Task to complete:
From the entries below, please output exactly the lines starting at the one containing "sobe para homologação." and ending at the one containing "débitos (ex: chore/CARDDebitoTecnico-0001).", both included.

Extracted material:
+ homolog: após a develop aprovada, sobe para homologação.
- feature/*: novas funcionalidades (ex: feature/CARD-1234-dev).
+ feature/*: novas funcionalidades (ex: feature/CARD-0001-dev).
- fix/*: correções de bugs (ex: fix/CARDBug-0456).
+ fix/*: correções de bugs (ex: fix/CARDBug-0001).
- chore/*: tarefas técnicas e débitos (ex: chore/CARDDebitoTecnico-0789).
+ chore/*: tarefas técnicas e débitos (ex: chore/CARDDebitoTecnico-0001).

* * *

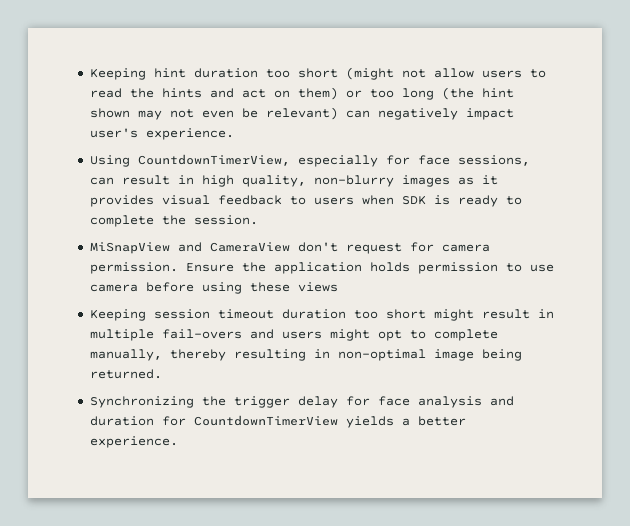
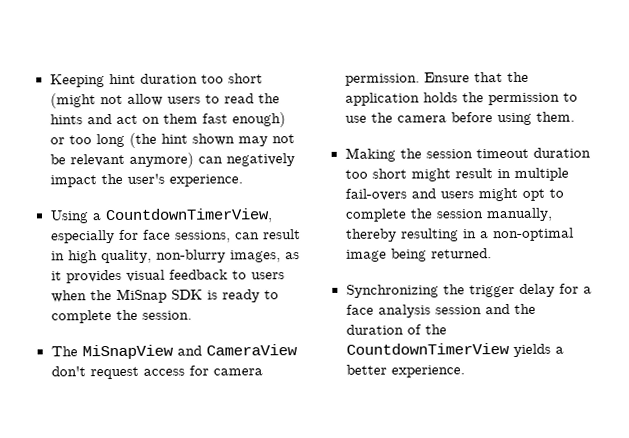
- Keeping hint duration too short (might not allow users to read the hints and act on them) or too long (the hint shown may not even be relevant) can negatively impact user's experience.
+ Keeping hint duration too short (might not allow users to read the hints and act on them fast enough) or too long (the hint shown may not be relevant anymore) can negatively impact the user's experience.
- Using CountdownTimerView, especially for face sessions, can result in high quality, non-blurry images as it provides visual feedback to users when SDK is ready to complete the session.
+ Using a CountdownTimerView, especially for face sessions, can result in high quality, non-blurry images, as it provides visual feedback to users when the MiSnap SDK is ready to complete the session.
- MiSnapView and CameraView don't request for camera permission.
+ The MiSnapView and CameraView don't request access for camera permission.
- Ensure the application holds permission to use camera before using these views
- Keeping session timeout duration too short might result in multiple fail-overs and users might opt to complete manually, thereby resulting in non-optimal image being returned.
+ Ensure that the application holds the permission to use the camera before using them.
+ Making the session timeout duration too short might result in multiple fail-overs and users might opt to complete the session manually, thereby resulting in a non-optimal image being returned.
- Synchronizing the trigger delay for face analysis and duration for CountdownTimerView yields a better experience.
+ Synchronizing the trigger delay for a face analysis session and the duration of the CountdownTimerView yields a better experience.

--

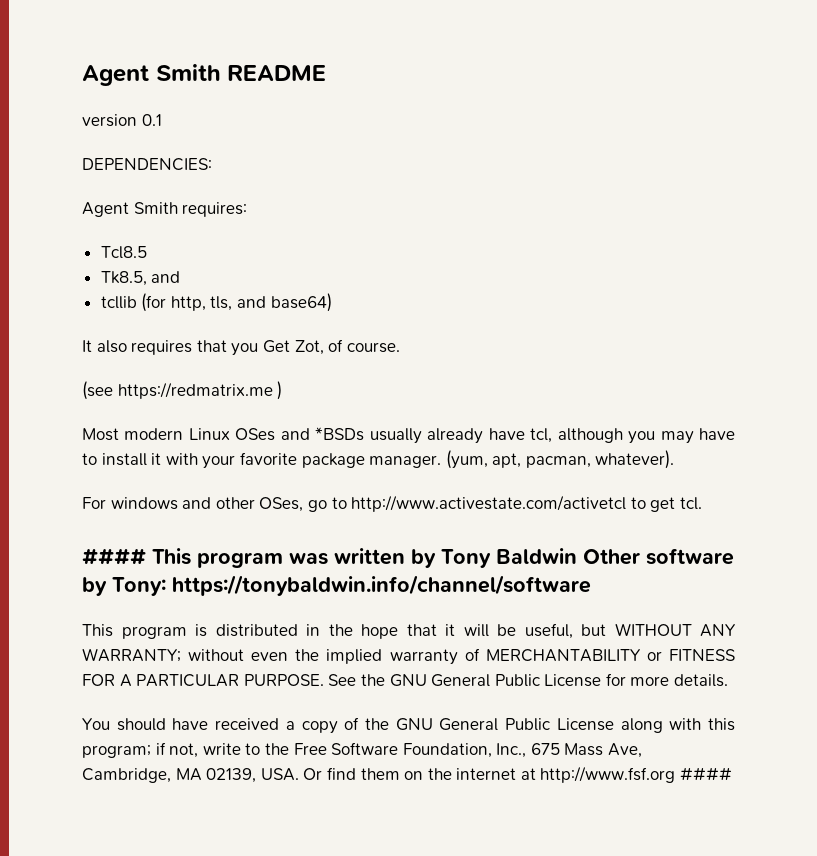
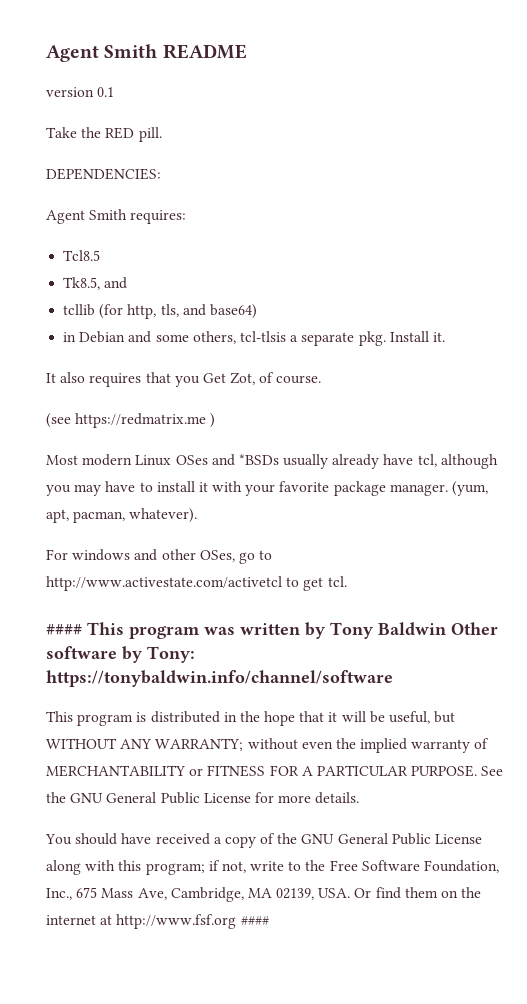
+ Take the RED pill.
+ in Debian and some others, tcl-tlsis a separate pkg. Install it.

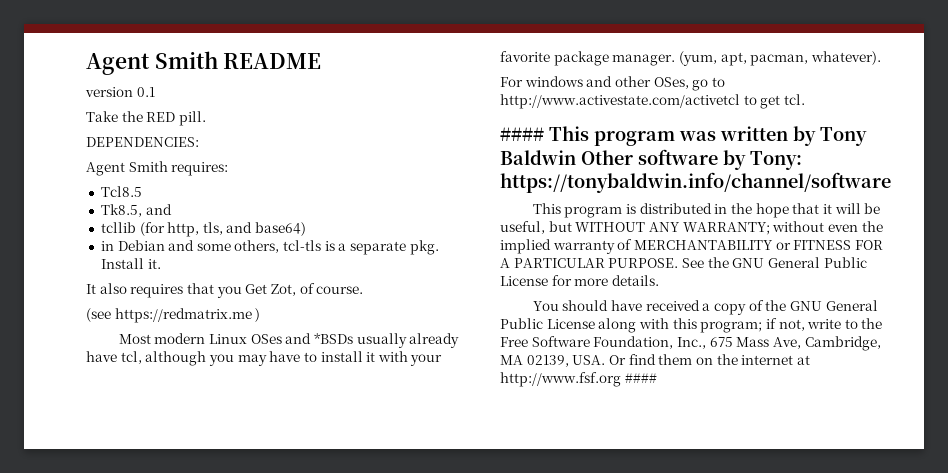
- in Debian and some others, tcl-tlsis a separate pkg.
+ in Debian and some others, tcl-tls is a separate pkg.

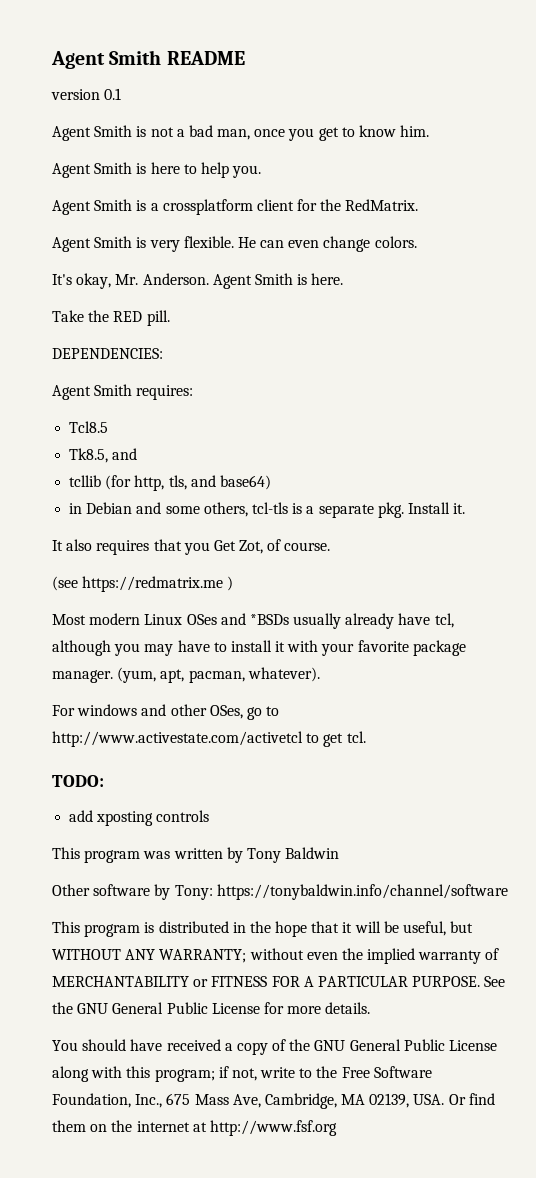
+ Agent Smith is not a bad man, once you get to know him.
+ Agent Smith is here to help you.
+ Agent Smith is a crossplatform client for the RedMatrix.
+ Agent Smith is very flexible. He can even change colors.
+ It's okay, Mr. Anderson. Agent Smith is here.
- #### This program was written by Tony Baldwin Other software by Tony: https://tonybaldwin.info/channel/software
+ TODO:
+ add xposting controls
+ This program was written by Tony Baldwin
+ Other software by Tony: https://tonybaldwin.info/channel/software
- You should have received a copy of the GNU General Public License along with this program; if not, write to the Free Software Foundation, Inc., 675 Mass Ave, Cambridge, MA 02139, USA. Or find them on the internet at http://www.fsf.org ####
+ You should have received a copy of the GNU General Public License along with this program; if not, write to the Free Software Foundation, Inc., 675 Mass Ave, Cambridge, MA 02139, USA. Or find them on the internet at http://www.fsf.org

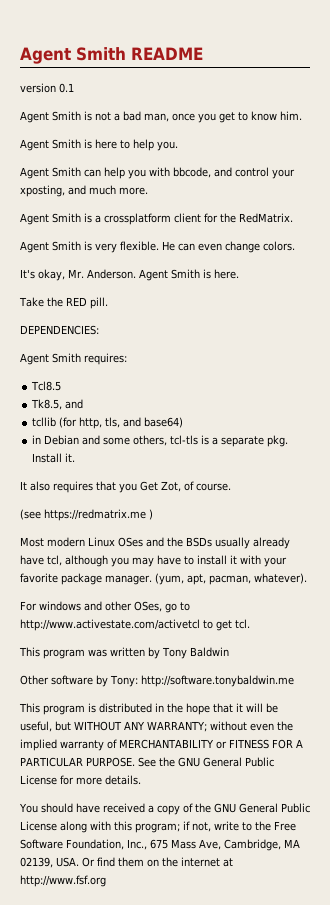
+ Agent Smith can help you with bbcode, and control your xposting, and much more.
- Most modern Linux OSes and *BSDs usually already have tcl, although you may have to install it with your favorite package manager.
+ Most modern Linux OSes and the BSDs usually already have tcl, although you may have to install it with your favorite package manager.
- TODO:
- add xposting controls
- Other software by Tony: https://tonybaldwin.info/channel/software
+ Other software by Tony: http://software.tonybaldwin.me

Exercise output:
+ homolog: após a develop aprovada, sobe para homologação.
- feature/*: novas funcionalidades (ex: feature/CARD-1234-dev).
+ feature/*: novas funcionalidades (ex: feature/CARD-0001-dev).
- fix/*: correções de bugs (ex: fix/CARDBug-0456).
+ fix/*: correções de bugs (ex: fix/CARDBug-0001).
- chore/*: tarefas técnicas e débitos (ex: chore/CARDDebitoTecnico-0789).
+ chore/*: tarefas técnicas e débitos (ex: chore/CARDDebitoTecnico-0001).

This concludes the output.